%%

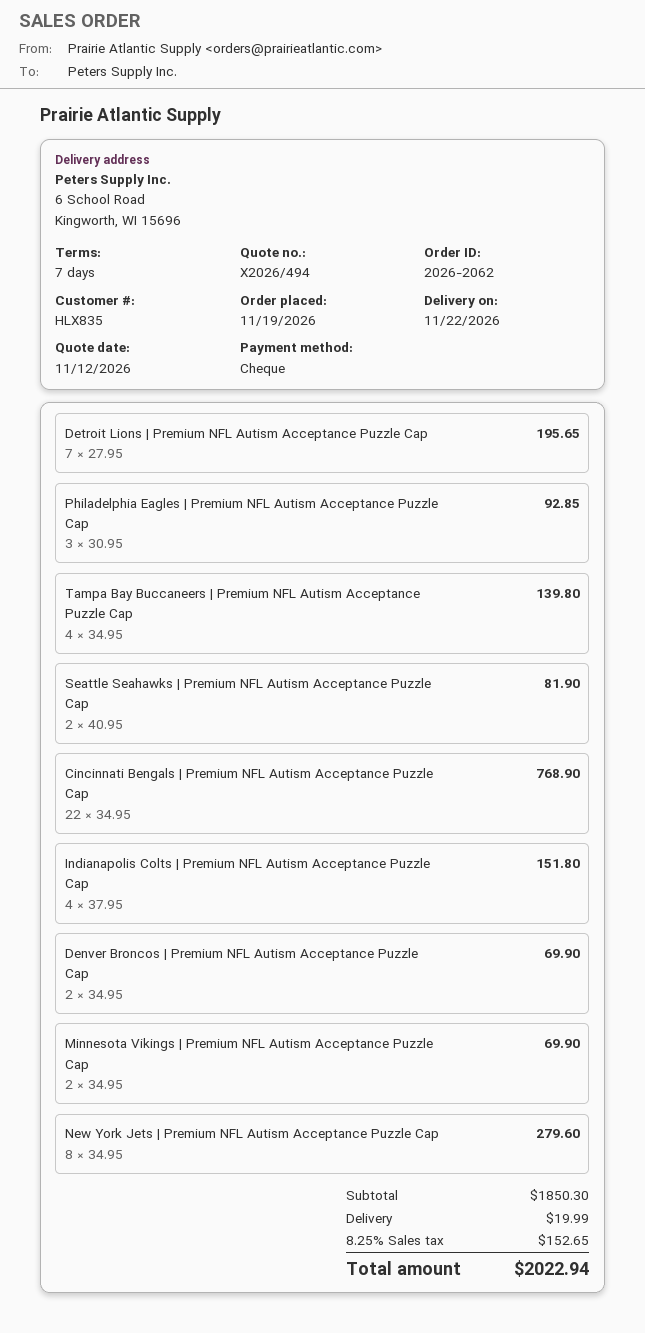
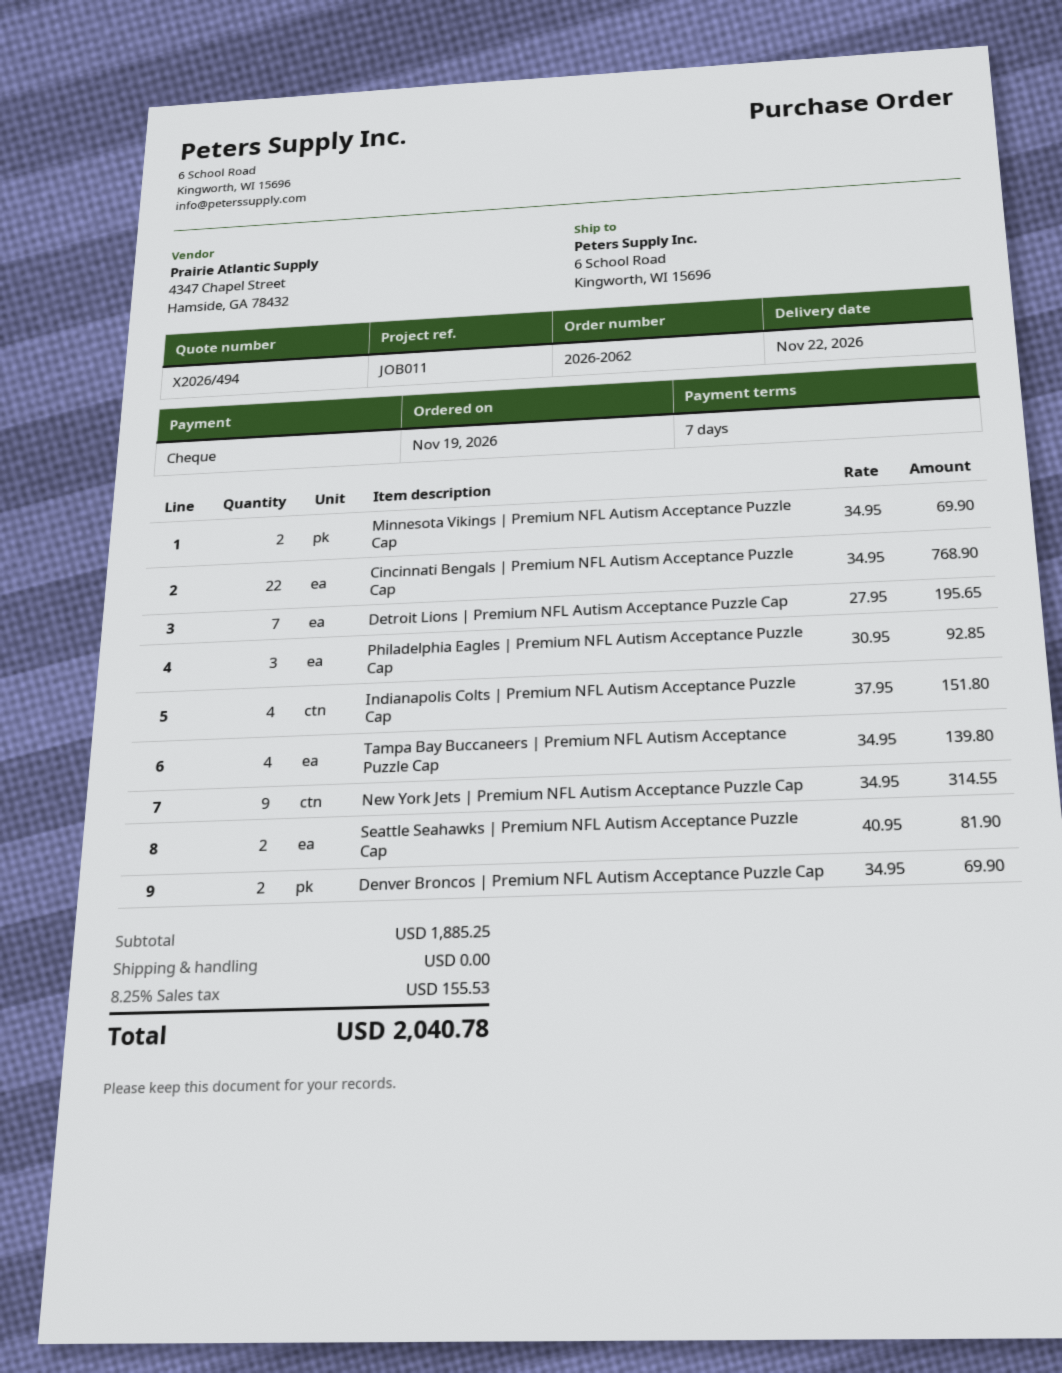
New York Jets | Premium NFL Autism Acceptance Puzzle Cap: 8 x 34.95 = 279.60 -> 9 x 34.95 = 314.55
subtotal: 1850.30 -> 1885.25
shipping: 19.99 -> 0.00
tax: 8.25% = 152.65 -> 8.25% = 155.53
total: 2022.94 -> 2040.78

%%

§ **YOUR ASSIGNMENT**
From the first line above to the last, reproduce the records exactly but without the pictures.

§ **SOLUTION FOR THIS PROBLEM**
New York Jets | Premium NFL Autism Acceptance Puzzle Cap: 8 x 34.95 = 279.60 -> 9 x 34.95 = 314.55
subtotal: 1850.30 -> 1885.25
shipping: 19.99 -> 0.00
tax: 8.25% = 152.65 -> 8.25% = 155.53
total: 2022.94 -> 2040.78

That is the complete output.